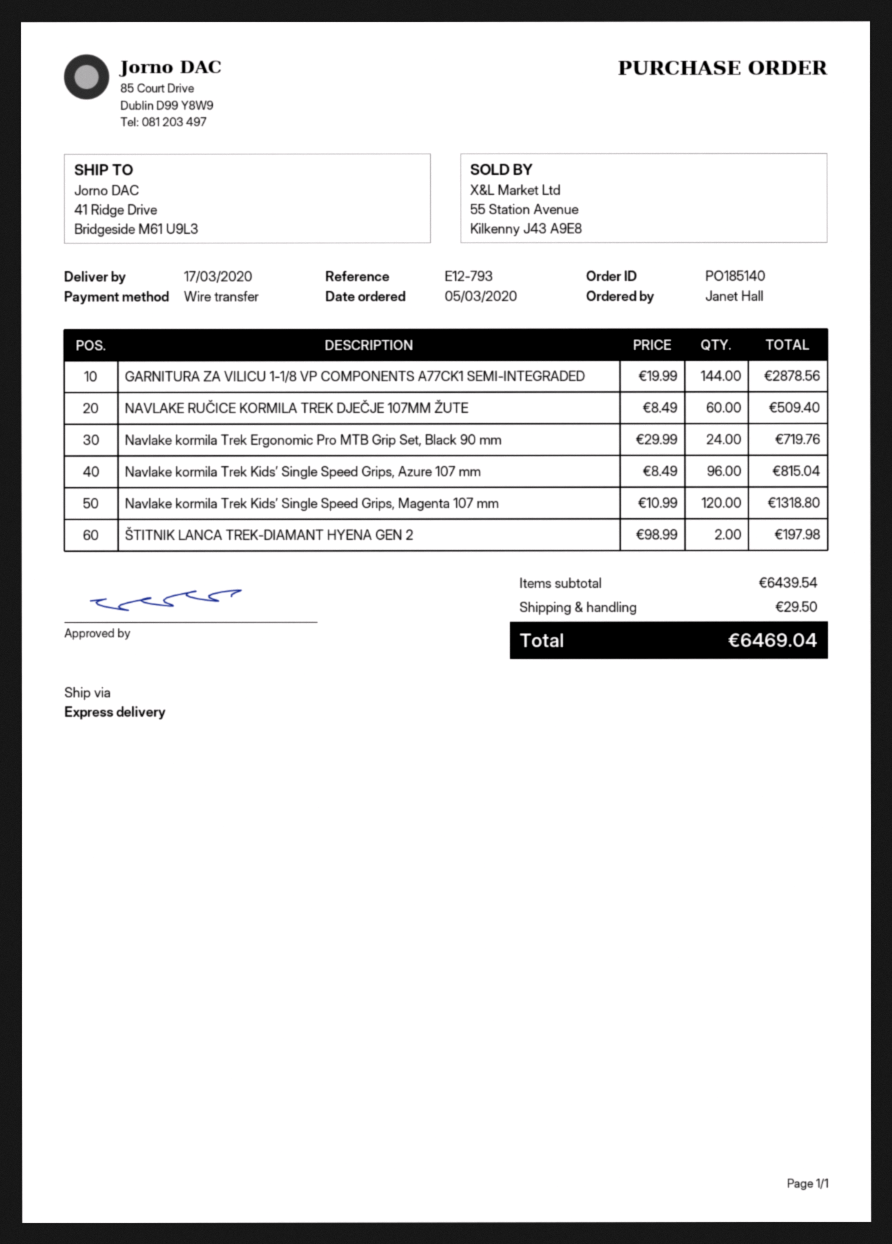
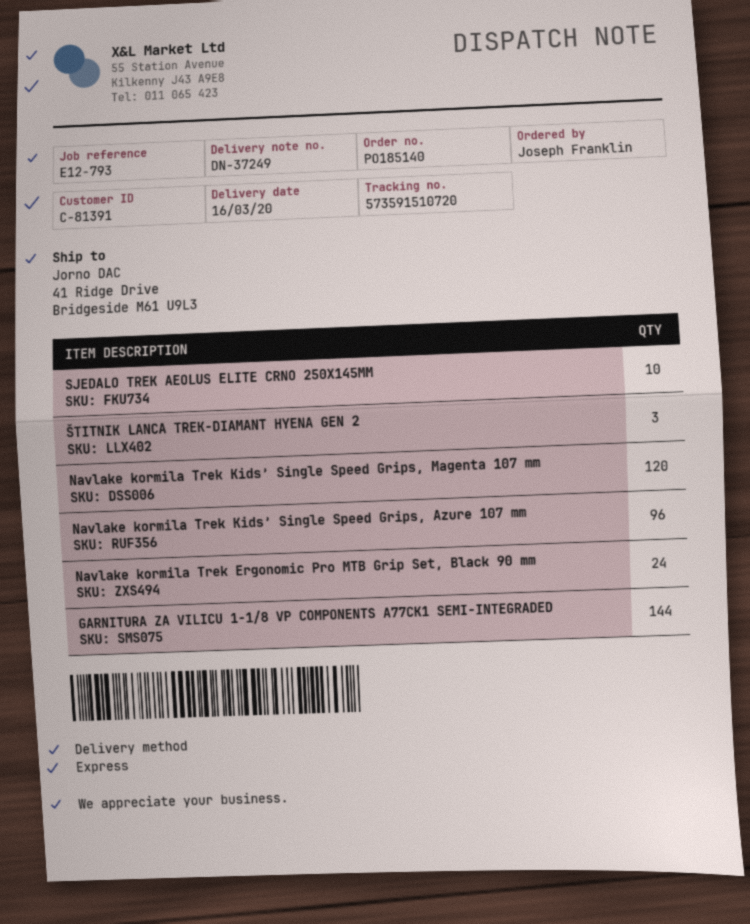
delivery date: 2020-03-17 -> 2020-03-16
ordered by: Janet Hall -> Joseph Franklin
NAVLAKE RUČICE KORMILA TREK DJEČJE 107MM ŽUTE: 60 -> none
ŠTITNIK LANCA TREK-DIAMANT HYENA GEN 2: 2 -> 3
SJEDALO TREK AEOLUS ELITE CRNO 250X145MM: none -> 10

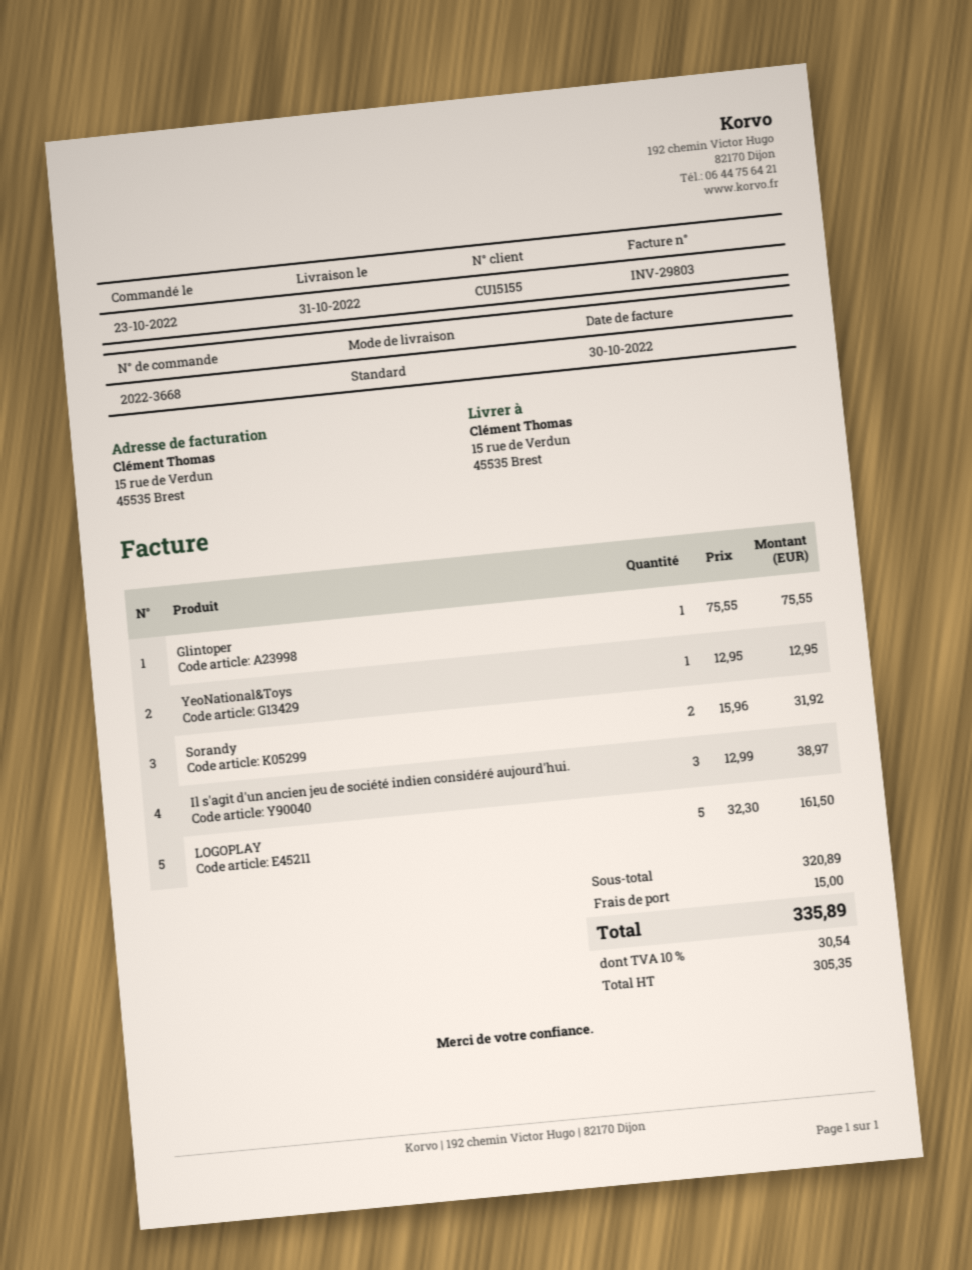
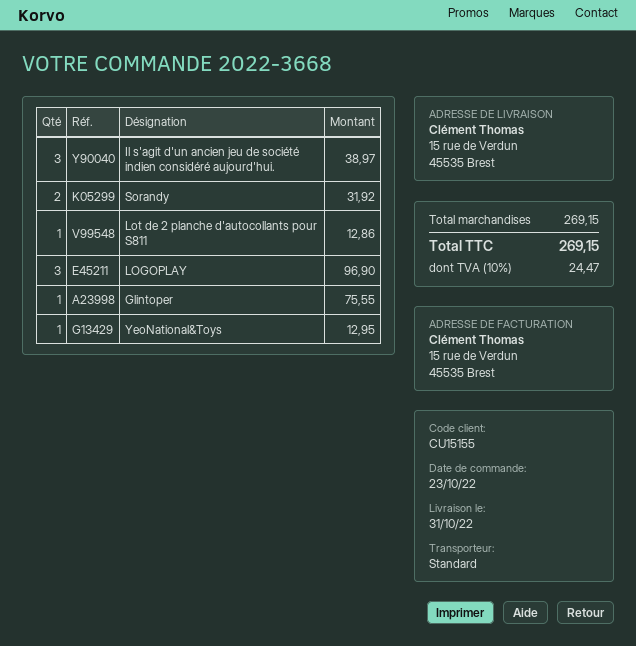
LOGOPLAY: 5 for 161.50 -> 3 for 96.90
Lot de 2 planche d'autocollants pour S811: none -> 1 for 12.86
subtotal: 320.89 -> 269.15
shipping: 15.00 -> none
tax: 10% = 30.54 -> 10% = 24.47
total: 335.89 -> 269.15

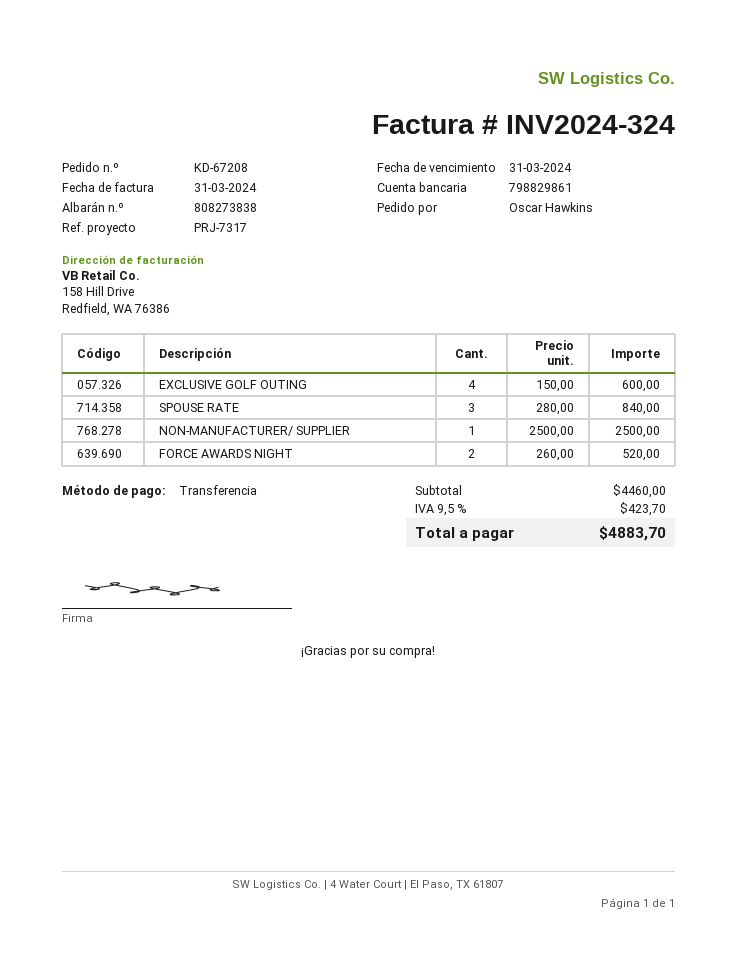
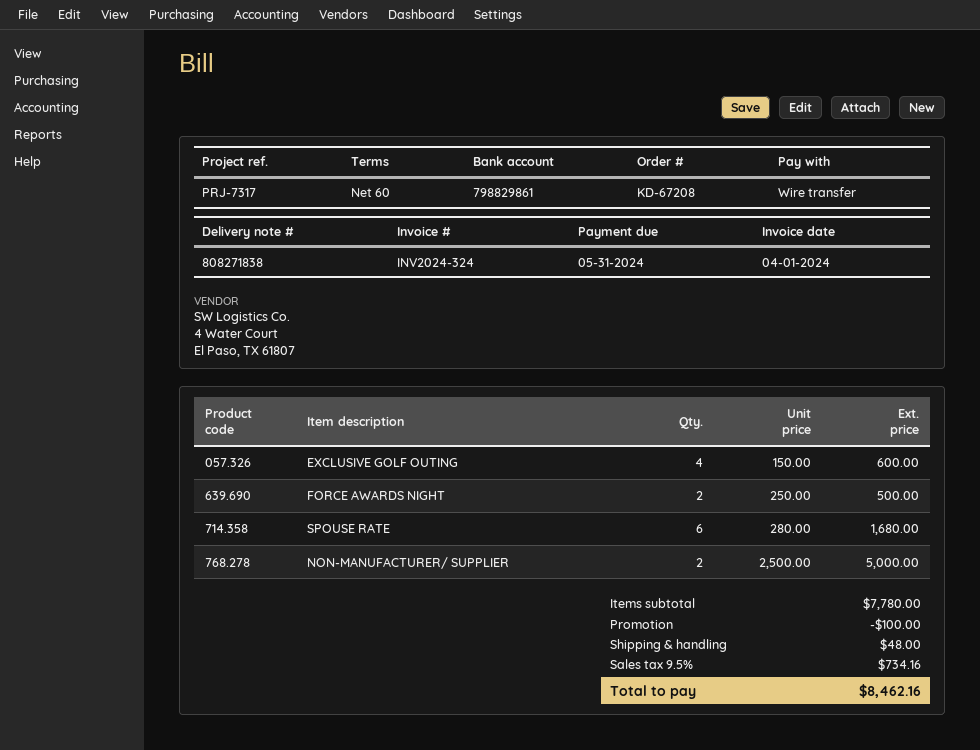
delivery note number: 808273838 -> 808271838
invoice date: 2024-03-31 -> 2024-04-01
due date: 2024-03-31 -> 2024-05-31
SPOUSE RATE: 3 x 280.00 = 840.00 -> 6 x 280.00 = 1680.00
NON-MANUFACTURER/ SUPPLIER: 1 x 2500.00 = 2500.00 -> 2 x 2500.00 = 5000.00
FORCE AWARDS NIGHT: 2 x 260.00 = 520.00 -> 2 x 250.00 = 500.00
subtotal: 4460.00 -> 7780.00
discount: none -> 100.00
shipping: none -> 48.00
tax: 9.5% = 423.70 -> 9.5% = 734.16
total: 4883.70 -> 8462.16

> _WORK TO BE COMPLETED_: Take the line containing "LOGOPLAY: 5 for 161.50 -> 3 for 96.90" through the last line of the material and retype exactly those lines, both ends included, with no pictures.

> _RESPONSE AREA_:
LOGOPLAY: 5 for 161.50 -> 3 for 96.90
Lot de 2 planche d'autocollants pour S811: none -> 1 for 12.86
subtotal: 320.89 -> 269.15
shipping: 15.00 -> none
tax: 10% = 30.54 -> 10% = 24.47
total: 335.89 -> 269.15

delivery note number: 808273838 -> 808271838
invoice date: 2024-03-31 -> 2024-04-01
due date: 2024-03-31 -> 2024-05-31
SPOUSE RATE: 3 x 280.00 = 840.00 -> 6 x 280.00 = 1680.00
NON-MANUFACTURER/ SUPPLIER: 1 x 2500.00 = 2500.00 -> 2 x 2500.00 = 5000.00
FORCE AWARDS NIGHT: 2 x 260.00 = 520.00 -> 2 x 250.00 = 500.00
subtotal: 4460.00 -> 7780.00
discount: none -> 100.00
shipping: none -> 48.00
tax: 9.5% = 423.70 -> 9.5% = 734.16
total: 4883.70 -> 8462.16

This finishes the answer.